I really need a side opinion on the following topic…
Sometimes… I just want to choke on my own tears and become nothing but a tiny cloud; I want to rip off my own skin and scream my lungs out, after which become eternal nothingness to never ever bother about a thing.
I enjoy feeling broken since then nobody expects anything from me, their pity is an enjoyable excuse for distancing myself.
This year was harsh. I’ve gone through so much crap combined at the same period of time that I feel like someone’s puppet.
My dearest pet friend passed away last month after long days of pain and sickness, I still have hard time coping with it. Yet another unpeaceful death… My other pet got beaten up by a moron that I happen to share roof with - and there’s no way to get rid of him yet, I’m serious. And a cherry on top of this shit-cake appeared my self-doubt.
I’ve been thinking endlessly about meaning of doing anything in life. Like what’s the point of even trying if at death bed it’s all the same. I do appreciate living and want to keep enjoying it, but whenever another bad day strikes, I simply forget about enjoyment.
My mind goes blank very often. I suddenly stop listening to anyone, get lost in my depressing thoughts.
And… I simply can’t express myself at this point. I’ve been hiding all the thoughts and pain in my heart, expecting people to give me default “ok” answer because they either don’t care or don’t think it’s that serious, just like they always did. Or… They honestly don’t know what to tell me.
There’s so much stuck on me, I want to cry my soul out, but there’s just no privacy in my life. And my friend (that I usually vent to) started acting cold towards me as well, since my “blank state” moments caused me avoid contacting her for weeks. At this point, it’s too awkward to chat with her at all.
I seriously want to tell all this my mum, but there’s that cruel asshole yelling around and acting like a complete douche. Whenever I get a moment to talk with my mum, he screams about needing her attention for whatever reason, and bam. She’s gone for this weekend. Not gonna be able to talk due to her job.
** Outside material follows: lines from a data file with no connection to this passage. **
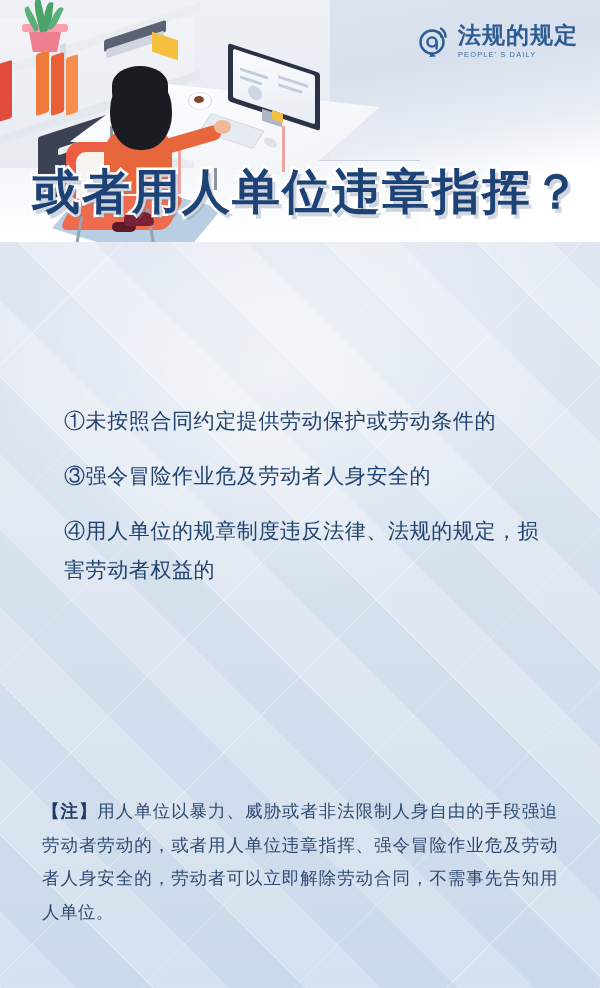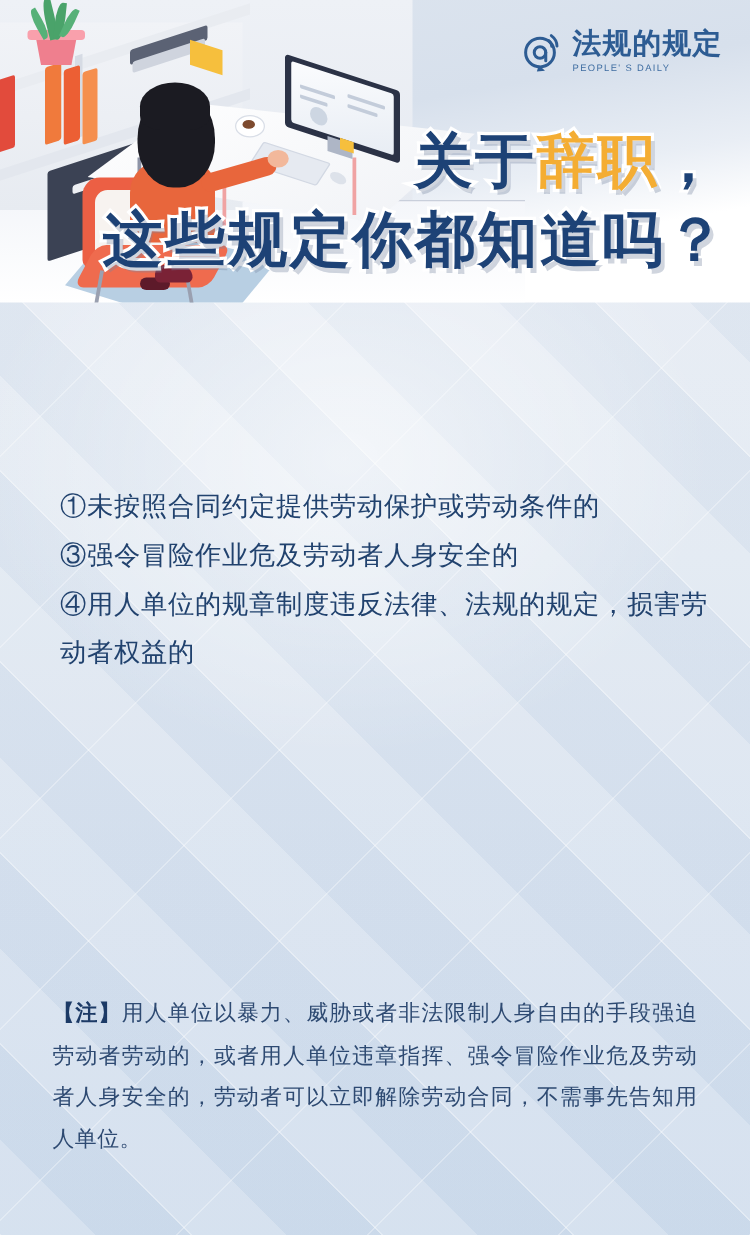"关于辞职，" div.big-title { html: <div> <span>关于</span><span>辞职</span><span>，</span> </div> -> none }
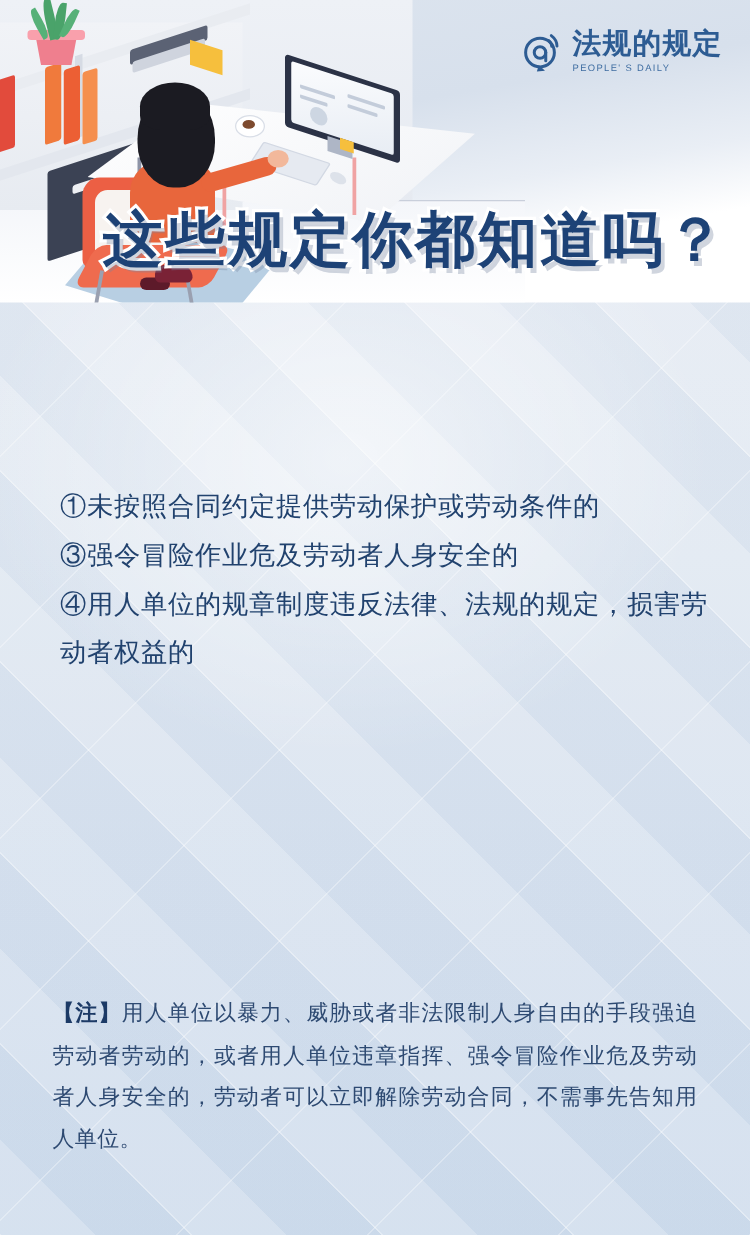"这些规定你都知道吗？" div.big-title { text: 这些规定你都知道吗 -> 或者用人单位违章指挥 }
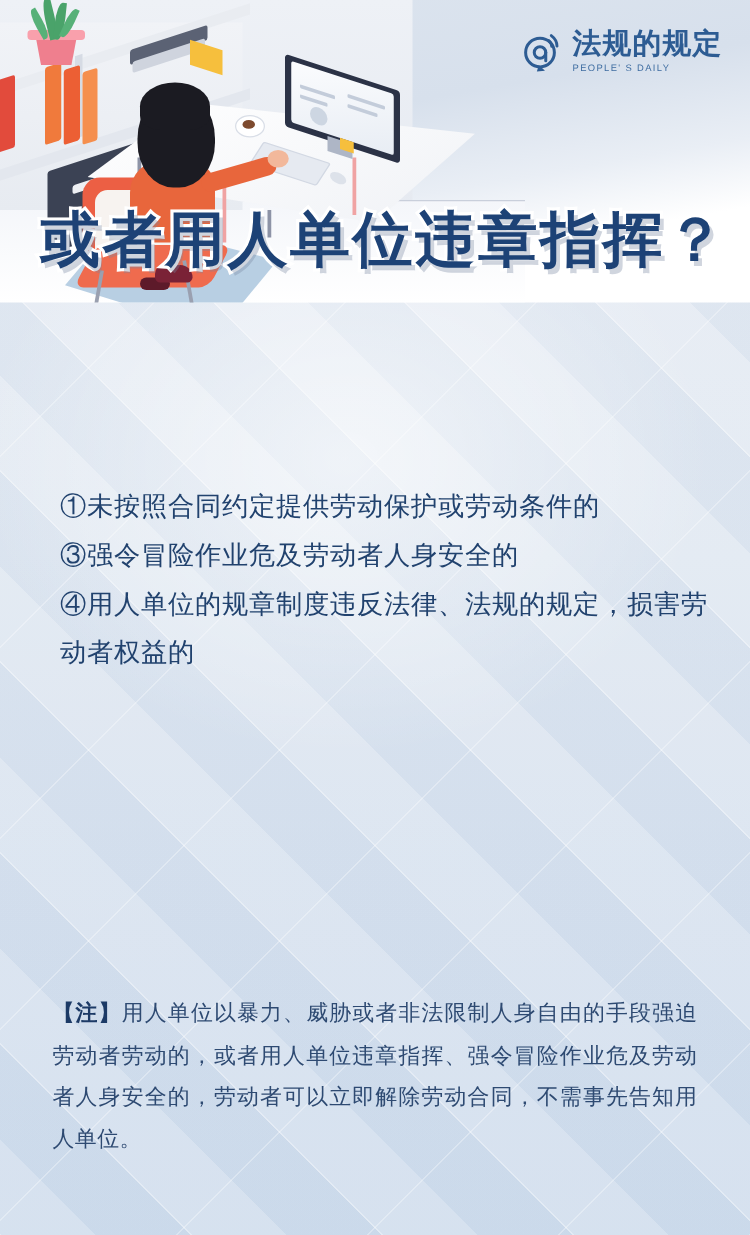"①未按照合同约定提供劳动保护或劳动条件的" .list-item { margin: 0 -> 16px }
What’s even worse, he spent bunch of money that were saved for my birthday for his needs and alcohol-brewing. Now he’s drunk for entire week and been both untrusting and twice annoying.
I’m not sure if my current mental state just temporary problem and I should simply “live on”. I also would like to know what should I do with all this mess…
Thank you for reading this mess. Excuse the nonsense moments, I really need some sleep.
Hi there. I have just made this account as I as well do not know what to do anymore. I am so sorry to hear that your pet has passed away and that your other pet has been hurt. I’m not sure if the person under your roof is a roommate or a partner but they should be removed as it doesn’t sound like a safe situation which is easier said than done. Alcoholism runs in my family and unfortunately is something I have to deal with very seriously in my life and my family members. I am so sorry to hear about the turmoil you have been through in the last little while. My name is Shelby and I would love to be there for you. I don’t know that I have the answers for you but I can definitely be a friend. Love and light to you 💕
anuj vohra @anujvohra
Hi, sorry to hear about what you are going through. It’s really difficult. Alcoholism is tough to manage. Take care of youself.